Ich finde es ziemlich frech, dass die Bahnen zunächst wegen des Schneechaos nicht fahren, dann ein Warnstreik folgt und ich danach an einem einzigen Tag in Frankfurt drei Mal kontrolliert werde – obwohl ich immer ein gültiges Ticket habe.
Das wirkt auf mich nicht nur überzogen, sondern auch ungerecht und willkürlich, als würde gezielt Druck auf die Fahrgäste ausgeübt, während zuvor das System selbst massiv versagt hat.

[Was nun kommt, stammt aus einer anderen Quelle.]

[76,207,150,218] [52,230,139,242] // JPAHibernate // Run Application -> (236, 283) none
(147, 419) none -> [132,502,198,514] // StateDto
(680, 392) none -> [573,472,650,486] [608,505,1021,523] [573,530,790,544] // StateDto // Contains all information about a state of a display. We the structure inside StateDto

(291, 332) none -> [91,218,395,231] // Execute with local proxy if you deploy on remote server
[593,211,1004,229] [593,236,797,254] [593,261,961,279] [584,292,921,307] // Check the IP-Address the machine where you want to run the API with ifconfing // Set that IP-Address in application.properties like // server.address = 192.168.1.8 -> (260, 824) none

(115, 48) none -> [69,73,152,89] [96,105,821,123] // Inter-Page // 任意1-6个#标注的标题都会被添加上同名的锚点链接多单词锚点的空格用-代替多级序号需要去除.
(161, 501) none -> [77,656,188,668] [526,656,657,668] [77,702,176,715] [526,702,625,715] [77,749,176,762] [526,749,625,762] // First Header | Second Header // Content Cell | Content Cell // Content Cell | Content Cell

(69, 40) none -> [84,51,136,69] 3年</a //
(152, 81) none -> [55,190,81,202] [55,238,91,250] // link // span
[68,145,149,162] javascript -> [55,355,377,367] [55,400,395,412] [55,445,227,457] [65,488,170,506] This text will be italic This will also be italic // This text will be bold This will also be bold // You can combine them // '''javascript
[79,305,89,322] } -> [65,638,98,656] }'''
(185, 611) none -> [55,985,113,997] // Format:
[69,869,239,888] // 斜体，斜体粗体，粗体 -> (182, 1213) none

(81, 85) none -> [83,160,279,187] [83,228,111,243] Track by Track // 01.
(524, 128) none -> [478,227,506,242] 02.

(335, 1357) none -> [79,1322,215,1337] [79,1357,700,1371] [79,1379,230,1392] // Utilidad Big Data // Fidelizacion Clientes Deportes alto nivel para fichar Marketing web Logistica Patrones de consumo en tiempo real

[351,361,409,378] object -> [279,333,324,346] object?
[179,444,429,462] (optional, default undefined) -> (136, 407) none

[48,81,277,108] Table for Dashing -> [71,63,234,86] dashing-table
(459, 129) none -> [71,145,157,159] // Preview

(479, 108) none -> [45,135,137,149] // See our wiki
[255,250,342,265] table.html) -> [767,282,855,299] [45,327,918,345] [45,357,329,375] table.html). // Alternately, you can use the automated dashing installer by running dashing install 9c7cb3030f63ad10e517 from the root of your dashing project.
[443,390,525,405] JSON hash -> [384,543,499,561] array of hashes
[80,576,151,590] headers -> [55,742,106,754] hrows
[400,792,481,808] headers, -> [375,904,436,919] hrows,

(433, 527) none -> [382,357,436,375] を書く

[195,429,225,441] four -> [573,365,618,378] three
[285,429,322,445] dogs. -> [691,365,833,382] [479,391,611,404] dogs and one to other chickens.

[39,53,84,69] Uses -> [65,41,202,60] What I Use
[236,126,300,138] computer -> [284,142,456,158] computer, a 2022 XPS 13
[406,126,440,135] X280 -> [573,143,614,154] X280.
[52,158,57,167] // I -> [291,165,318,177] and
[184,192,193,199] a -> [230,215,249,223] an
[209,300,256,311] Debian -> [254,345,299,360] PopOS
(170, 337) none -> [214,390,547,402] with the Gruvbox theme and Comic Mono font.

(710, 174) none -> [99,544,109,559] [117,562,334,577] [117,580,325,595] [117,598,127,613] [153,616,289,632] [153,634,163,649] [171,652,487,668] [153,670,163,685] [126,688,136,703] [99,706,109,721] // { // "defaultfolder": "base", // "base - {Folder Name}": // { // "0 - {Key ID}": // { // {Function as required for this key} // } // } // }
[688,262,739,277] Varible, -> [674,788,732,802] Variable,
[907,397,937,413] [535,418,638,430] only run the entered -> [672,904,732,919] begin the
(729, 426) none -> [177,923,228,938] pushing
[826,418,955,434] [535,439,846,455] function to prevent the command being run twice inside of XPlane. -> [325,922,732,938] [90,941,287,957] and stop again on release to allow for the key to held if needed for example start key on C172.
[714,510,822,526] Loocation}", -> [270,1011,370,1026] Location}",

Ich würde mir wünschen, dass die Lage der Nation einmal genauer beleuchtet, ob solche Häufungen von Kontrollen nach Streiks und Wetter‑Ausfällen tatsächlich einem sinnvollen Sicherheits‑ oder Ermittlungskonzept folgen – oder ob sie eher wie ein Ventil wirken, an dem sich die Frust der Fahrgäste entlädt, die ohnehin schon mit Chaos im Nahverkehr leben müssen.
Zusätzlich würde ich mir gerne wünschen, dass ihr das Thema Europaticket, sprich Deutschlandticket auf EU-Ebene nochmal aufleuchtet, damit die Politik das vielleicht nochmal debattiert.
Da braucht es dann aber doch etwas mehr Einordnung. Dreimal kontrolliert im selben Fahrzeug? Mit Personalwechsel oder ohne? Eine übliche Route? (Die Unternehmen scheinen bei der Überprüfung der Tickets sehr unterschiedliche Philosophien zu verfolgen - manche nur sporadisch, andere zu festgelegten Zeiträumen stark gehäuft (das würde dann vermutlich nicht als spontanreaktion auf einen Streik passieren, da dafür wohl aufwendige schichtplanung, möglicherweise gar zeitlich begrenztes Zusatzpersonal nötig ist), andere Unternehmen setzen auf jeder Fahrt Personal zur Ticketkontrolle ab und wechseln dieses dann an einem bestimmten Haltepunkt, wodurch mehrere Kontrollen pro Fahrt regelmäßig stattfinden. Das dient dann normalerweise zur Einhaltung der Pausenzeichen, oder tagesarbeitszeit (letzte Fahrt auf anderer Linie weil kürzer oder näher am heimatbahnhof o.ä.), kann für die kontrollierten Gäste aber natürlich auf Unverständnis stoßen.
Ich arbeite nicht für diese Unternehmen, nutze aber häufig viele verschiedene Routen im ÖPNV und das wären so die Möglichkeiten, die ich mit meinen aufgeschnappten Informationen anbieten kann.
Ich lese aus dem Kommentar ein unerwartetes Verhalten, daher schätze ich mal, dass in dem Bereich gerade ein paar Tage mit verstärkter Kontrolle stattfinden, was aber wie beschrieben, bestimmt nicht als spontanreaktion auf einen Streik gedacht ist, sondern vermutlich weit im voraus geplant (und möglicherweise sogar angekündigt) wurde.
Kann mich natürlich immer irren, finde aber wenige Anhaltspunkte im Ausgangspost um das weiter einzugrenzen
Ich wurde dreimal bei jeweils anderen Routen kontrolliert mit Personalwechsel. Das kann natürlich auch ein extremer Zufall sein, aber das habe ich noch nie erlebt und komischerweise war gestern der Streik.
ja das kann natürlich auch sein, dass es gar nicht gezielt geplant war, dass direkt nach dem Streik vermehrt Kontrollen auftauchen sondern es lange im voraus festgelegt wurde.
Im Berliner Nahverkehr wird schon seit Jahren immer zu Monatsanfang verstärkt kontrolliert. Ich könnte mir vorstellen, dass das andernorts genau so ist. Im Regionalverkehr wird grundsätzlich jeder Fahrgast kontrolliert. So sehr ich verstehen kann, dass so eine Häufung von Kontrollen nervig sein kann, würde ich doch nicht von einem persönlichen Erlebnis an einem Tag auf einen generellen Trend schließen (anekdotische Evidenz). Zudem verstehe ich ehrlich gesagt nicht ganz, was das grundsätzliche Problem ist. Wir haben ein System, das zwar Tickets erfordert, aber anders als etwa in Paris oder London keinen automatischen Check-In per Karte. Daher sind ja Kontrollen durchaus sinnvoll, auch wenn man sich grundsätzlich ein anderes System wünscht.